Your assignment :: Whatever the listing holds, output it without alteration.

*** Opening of Entries supplied ***

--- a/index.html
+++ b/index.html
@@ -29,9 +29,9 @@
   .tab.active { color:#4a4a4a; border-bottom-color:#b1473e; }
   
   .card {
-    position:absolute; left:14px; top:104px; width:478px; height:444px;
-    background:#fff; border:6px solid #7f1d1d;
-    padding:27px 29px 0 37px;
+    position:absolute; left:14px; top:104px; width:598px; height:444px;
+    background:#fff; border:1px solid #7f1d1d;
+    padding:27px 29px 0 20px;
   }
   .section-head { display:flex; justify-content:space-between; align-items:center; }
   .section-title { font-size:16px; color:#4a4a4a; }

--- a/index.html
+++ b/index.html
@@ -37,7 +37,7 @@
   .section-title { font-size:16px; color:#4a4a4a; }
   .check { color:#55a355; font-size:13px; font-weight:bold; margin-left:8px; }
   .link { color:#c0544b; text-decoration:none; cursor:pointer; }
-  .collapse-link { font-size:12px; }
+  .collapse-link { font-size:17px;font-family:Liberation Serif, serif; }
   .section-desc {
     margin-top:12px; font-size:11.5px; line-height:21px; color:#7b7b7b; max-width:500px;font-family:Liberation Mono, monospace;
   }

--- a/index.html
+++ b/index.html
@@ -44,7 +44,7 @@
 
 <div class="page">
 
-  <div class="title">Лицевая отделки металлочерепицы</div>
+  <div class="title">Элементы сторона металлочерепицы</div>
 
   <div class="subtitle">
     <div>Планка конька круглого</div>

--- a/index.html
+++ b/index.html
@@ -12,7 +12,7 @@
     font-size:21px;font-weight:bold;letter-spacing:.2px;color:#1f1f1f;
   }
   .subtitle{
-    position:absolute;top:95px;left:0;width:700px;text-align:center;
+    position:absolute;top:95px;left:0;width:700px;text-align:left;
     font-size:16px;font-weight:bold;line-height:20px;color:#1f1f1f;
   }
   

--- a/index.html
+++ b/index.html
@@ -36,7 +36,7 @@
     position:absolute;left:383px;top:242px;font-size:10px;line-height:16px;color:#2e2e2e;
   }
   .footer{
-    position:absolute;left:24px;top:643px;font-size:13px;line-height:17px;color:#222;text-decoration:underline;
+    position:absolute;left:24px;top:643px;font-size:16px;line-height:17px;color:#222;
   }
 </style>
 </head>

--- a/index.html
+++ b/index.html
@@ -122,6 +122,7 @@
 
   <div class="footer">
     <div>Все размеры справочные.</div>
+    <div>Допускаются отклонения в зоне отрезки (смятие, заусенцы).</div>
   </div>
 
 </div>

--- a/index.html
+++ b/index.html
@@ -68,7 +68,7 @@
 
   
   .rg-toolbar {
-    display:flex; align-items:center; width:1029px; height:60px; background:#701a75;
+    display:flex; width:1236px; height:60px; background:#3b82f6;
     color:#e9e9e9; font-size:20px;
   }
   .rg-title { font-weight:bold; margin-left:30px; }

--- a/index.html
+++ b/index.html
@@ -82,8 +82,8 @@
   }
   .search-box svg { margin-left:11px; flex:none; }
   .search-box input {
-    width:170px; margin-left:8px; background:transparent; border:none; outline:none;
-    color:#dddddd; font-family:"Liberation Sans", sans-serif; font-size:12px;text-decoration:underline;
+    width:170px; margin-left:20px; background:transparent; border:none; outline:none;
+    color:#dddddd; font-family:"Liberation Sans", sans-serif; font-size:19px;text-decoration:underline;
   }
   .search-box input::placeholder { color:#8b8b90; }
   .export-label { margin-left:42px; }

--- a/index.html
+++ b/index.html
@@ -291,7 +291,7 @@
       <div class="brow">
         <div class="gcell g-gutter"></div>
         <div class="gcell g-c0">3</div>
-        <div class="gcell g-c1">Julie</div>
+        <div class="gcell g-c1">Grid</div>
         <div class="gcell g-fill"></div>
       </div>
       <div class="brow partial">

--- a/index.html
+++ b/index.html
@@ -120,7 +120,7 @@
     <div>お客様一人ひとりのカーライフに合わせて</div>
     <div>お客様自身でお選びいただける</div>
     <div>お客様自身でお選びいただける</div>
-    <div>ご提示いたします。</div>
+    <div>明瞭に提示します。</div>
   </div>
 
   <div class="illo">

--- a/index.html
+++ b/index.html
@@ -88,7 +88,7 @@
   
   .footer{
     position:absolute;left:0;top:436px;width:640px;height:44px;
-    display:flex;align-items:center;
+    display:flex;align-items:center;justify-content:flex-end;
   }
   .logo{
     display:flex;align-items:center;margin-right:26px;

*** Close of Entries supplied ***

Task solution ::
--- a/index.html
+++ b/index.html
@@ -29,9 +29,9 @@
   .tab.active { color:#4a4a4a; border-bottom-color:#b1473e; }
   
   .card {
-    position:absolute; left:14px; top:104px; width:478px; height:444px;
-    background:#fff; border:6px solid #7f1d1d;
-    padding:27px 29px 0 37px;
+    position:absolute; left:14px; top:104px; width:598px; height:444px;
+    background:#fff; border:1px solid #7f1d1d;
+    padding:27px 29px 0 20px;
   }
   .section-head { display:flex; justify-content:space-between; align-items:center; }
   .section-title { font-size:16px; color:#4a4a4a; }

--- a/index.html
+++ b/index.html
@@ -37,7 +37,7 @@
   .section-title { font-size:16px; color:#4a4a4a; }
   .check { color:#55a355; font-size:13px; font-weight:bold; margin-left:8px; }
   .link { color:#c0544b; text-decoration:none; cursor:pointer; }
-  .collapse-link { font-size:12px; }
+  .collapse-link { font-size:17px;font-family:Liberation Serif, serif; }
   .section-desc {
     margin-top:12px; font-size:11.5px; line-height:21px; color:#7b7b7b; max-width:500px;font-family:Liberation Mono, monospace;
   }

--- a/index.html
+++ b/index.html
@@ -44,7 +44,7 @@
 
 <div class="page">
 
-  <div class="title">Лицевая отделки металлочерепицы</div>
+  <div class="title">Элементы сторона металлочерепицы</div>
 
   <div class="subtitle">
     <div>Планка конька круглого</div>

--- a/index.html
+++ b/index.html
@@ -12,7 +12,7 @@
     font-size:21px;font-weight:bold;letter-spacing:.2px;color:#1f1f1f;
   }
   .subtitle{
-    position:absolute;top:95px;left:0;width:700px;text-align:center;
+    position:absolute;top:95px;left:0;width:700px;text-align:left;
     font-size:16px;font-weight:bold;line-height:20px;color:#1f1f1f;
   }
   

--- a/index.html
+++ b/index.html
@@ -36,7 +36,7 @@
     position:absolute;left:383px;top:242px;font-size:10px;line-height:16px;color:#2e2e2e;
   }
   .footer{
-    position:absolute;left:24px;top:643px;font-size:13px;line-height:17px;color:#222;text-decoration:underline;
+    position:absolute;left:24px;top:643px;font-size:16px;line-height:17px;color:#222;
   }
 </style>
 </head>

--- a/index.html
+++ b/index.html
@@ -122,6 +122,7 @@
 
   <div class="footer">
     <div>Все размеры справочные.</div>
+    <div>Допускаются отклонения в зоне отрезки (смятие, заусенцы).</div>
   </div>
 
 </div>

--- a/index.html
+++ b/index.html
@@ -68,7 +68,7 @@
 
   
   .rg-toolbar {
-    display:flex; align-items:center; width:1029px; height:60px; background:#701a75;
+    display:flex; width:1236px; height:60px; background:#3b82f6;
     color:#e9e9e9; font-size:20px;
   }
   .rg-title { font-weight:bold; margin-left:30px; }

--- a/index.html
+++ b/index.html
@@ -82,8 +82,8 @@
   }
   .search-box svg { margin-left:11px; flex:none; }
   .search-box input {
-    width:170px; margin-left:8px; background:transparent; border:none; outline:none;
-    color:#dddddd; font-family:"Liberation Sans", sans-serif; font-size:12px;text-decoration:underline;
+    width:170px; margin-left:20px; background:transparent; border:none; outline:none;
+    color:#dddddd; font-family:"Liberation Sans", sans-serif; font-size:19px;text-decoration:underline;
   }
   .search-box input::placeholder { color:#8b8b90; }
   .export-label { margin-left:42px; }

--- a/index.html
+++ b/index.html
@@ -291,7 +291,7 @@
       <div class="brow">
         <div class="gcell g-gutter"></div>
         <div class="gcell g-c0">3</div>
-        <div class="gcell g-c1">Julie</div>
+        <div class="gcell g-c1">Grid</div>
         <div class="gcell g-fill"></div>
       </div>
       <div class="brow partial">

--- a/index.html
+++ b/index.html
@@ -120,7 +120,7 @@
     <div>お客様一人ひとりのカーライフに合わせて</div>
     <div>お客様自身でお選びいただける</div>
     <div>お客様自身でお選びいただける</div>
-    <div>ご提示いたします。</div>
+    <div>明瞭に提示します。</div>
   </div>
 
   <div class="illo">

--- a/index.html
+++ b/index.html
@@ -88,7 +88,7 @@
   
   .footer{
     position:absolute;left:0;top:436px;width:640px;height:44px;
-    display:flex;align-items:center;
+    display:flex;align-items:center;justify-content:flex-end;
   }
   .logo{
     display:flex;align-items:center;margin-right:26px;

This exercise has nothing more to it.